Check each line of the data below for the word "vitrage", then extract the ones that have it.

Provided entries section start

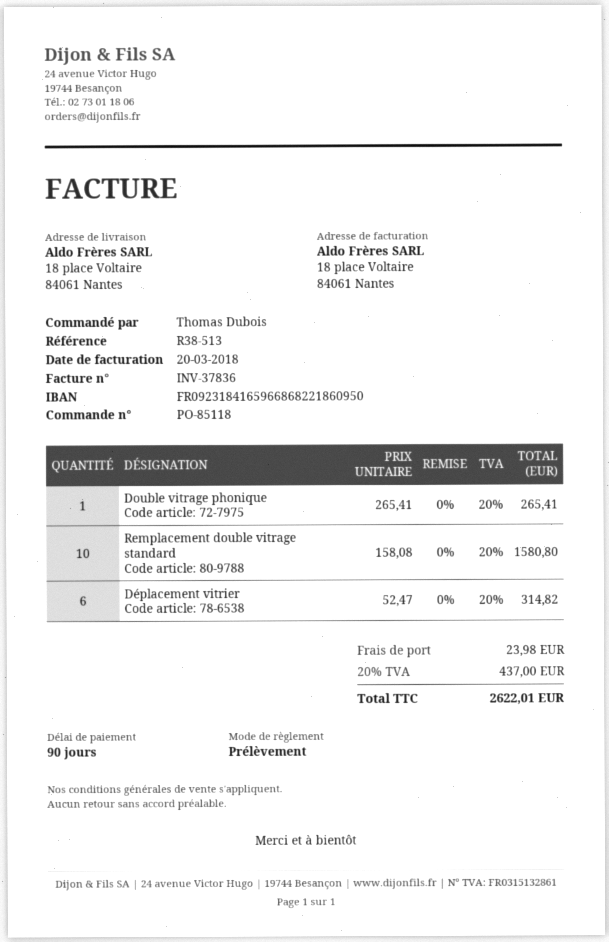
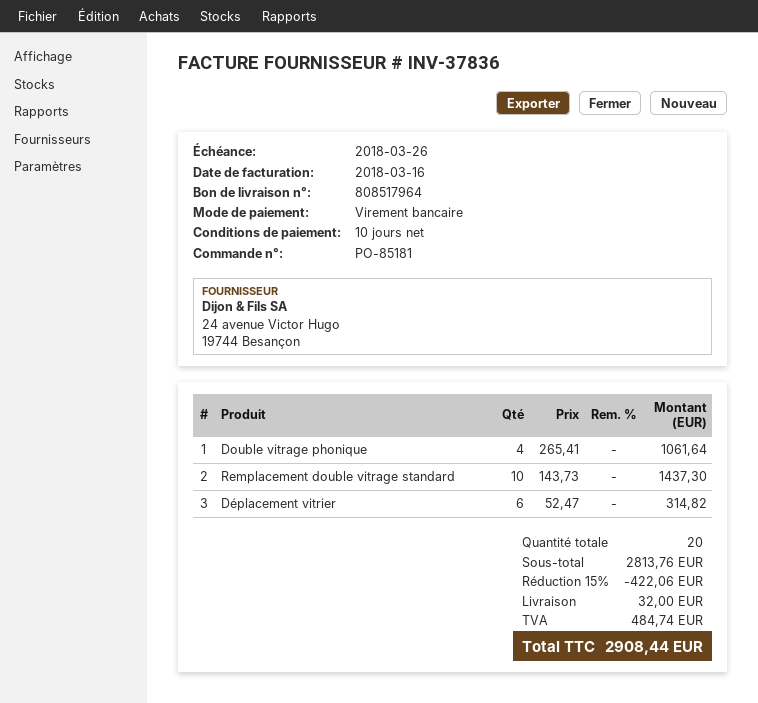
order number: PO-85118 -> PO-85181
invoice date: 2018-03-20 -> 2018-03-16
payment terms: 90 days -> 10 days
payment method: direct debit -> bank transfer
Double vitrage phonique: 1 x 265.41 = 265.41 -> 4 x 265.41 = 1061.64
Remplacement double vitrage standard: 10 x 158.08 = 1580.80 -> 10 x 143.73 = 1437.30
discount: none -> 15% = 422.06
shipping: 23.98 -> 32.00
tax: 437.00 -> 484.74
total: 2622.01 -> 2908.44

Provided entries section end

## Worked solution
Double vitrage phonique: 1 x 265.41 = 265.41 -> 4 x 265.41 = 1061.64
Remplacement double vitrage standard: 10 x 158.08 = 1580.80 -> 10 x 143.73 = 1437.30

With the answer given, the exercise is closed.